Figure 9. RNase A-induced NPCs migrate to various brain regions. (A) Schematic timeline for RNase A (Qiagen) injection into lateral ventricles and BrdU labeling in vivo. (B) BrdU staining 30 days after the first BSA or RNase A injection. Upper, BSA group; lower, RNase A group. (C) Double immunostaining with BrdU and Nestin or GFAP antibodies. Counter-staining with DAPI was performed. The results for the amygdala and hippocampal CA1 region are shown. Note that Nestin was concentrated at the nuclei of migrating NPCs. White arrows indicate some double-positive cells. Scale bars, (B) 1 mm; (C) 20 μm.
Discussion
We unexpectedly found that RNase A can trigger NPC proliferation.
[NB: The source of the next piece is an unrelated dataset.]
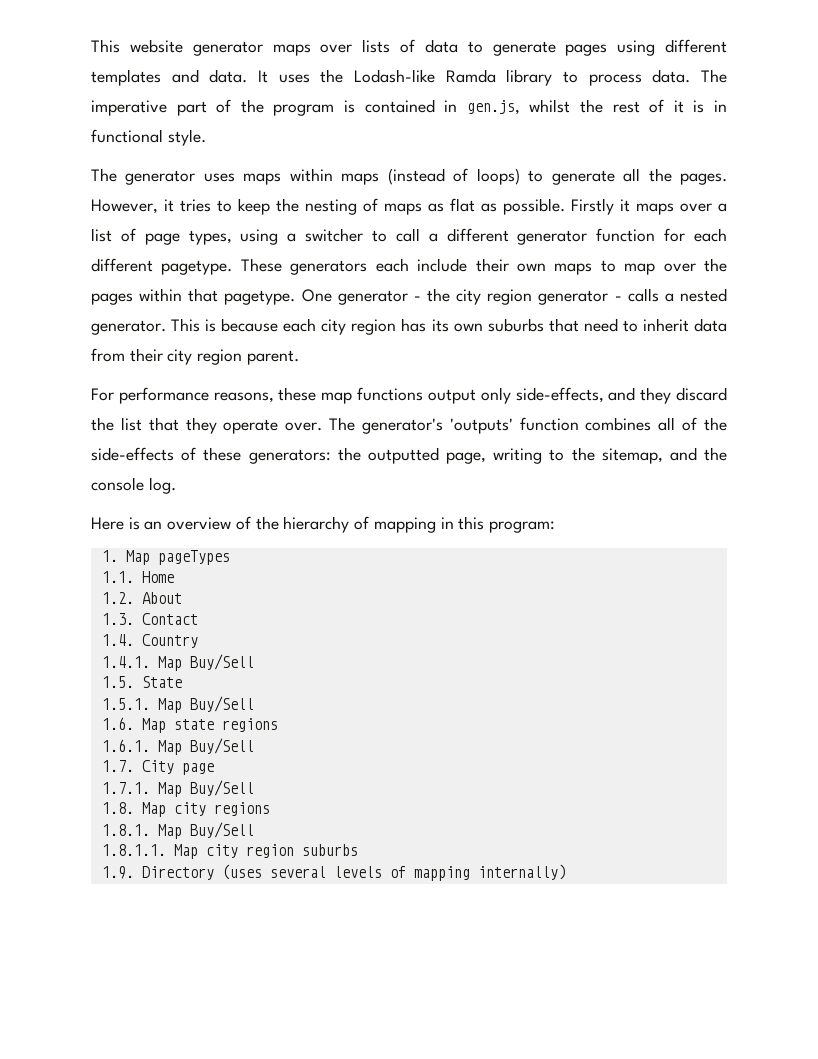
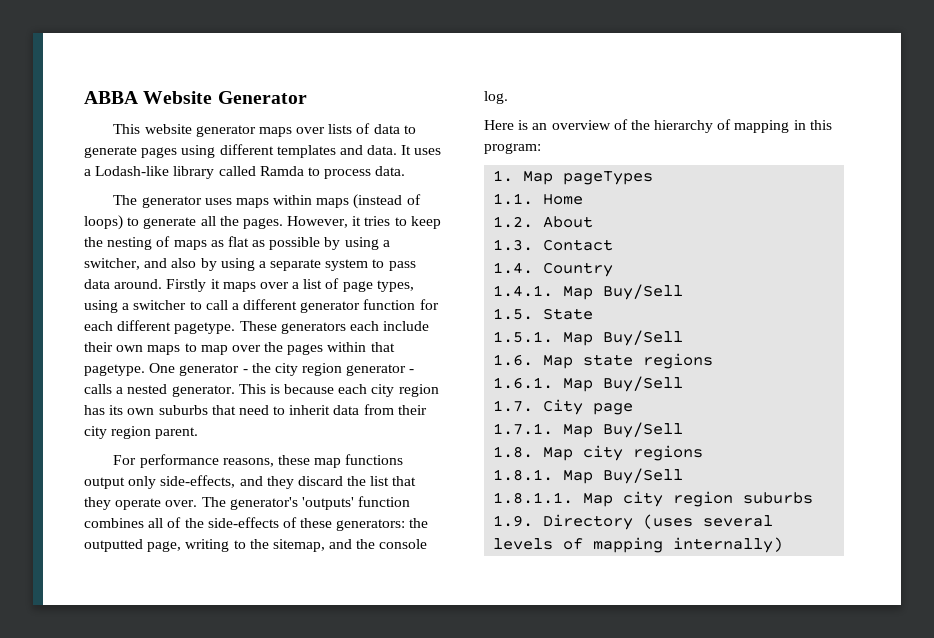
(91, 46) none -> [84,91,307,104] ABBA Website Generator //
[320,69,727,86] [91,99,728,116] [91,129,206,146] the Lodash-like Ramda library to process data. The imperative part of the program is contained in gen.js, whilst the rest of it is in functional style. -> [84,166,406,179] a Lodash-like library called Ramda to process data.
[503,198,565,215] possible. -> [269,237,390,250] [84,258,416,271] [84,279,163,289] possible by using a switcher, and also by using a separate system to pass data around.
RNase A purchased from either Invitrogen or Qiagen promotes BrdU incorporation and increases numbers of NPCs in dissociated neuronal cultures as well as neurosphere cell mass. Ara-C treatment assay further suggests that the effect of RNase A on NPCs is to enhance proliferation. Our study also indicates that the ERK pathway is critical for the effect of RNase A on NPC proliferation. Addition of U0126 to inhibit the ERK pathway efficiently neutralized the triggering effect of RNase A on NPC proliferation. Finally, we have also demonstrated that local infusion of RNase A into mouse cerebroventricles noticeably promotes EdU incorporation, reflecting entry of cells into S phase, in vivo. Thus, RNase A possesses an unexpected function of triggering NPC proliferation both in vitro and in vivo.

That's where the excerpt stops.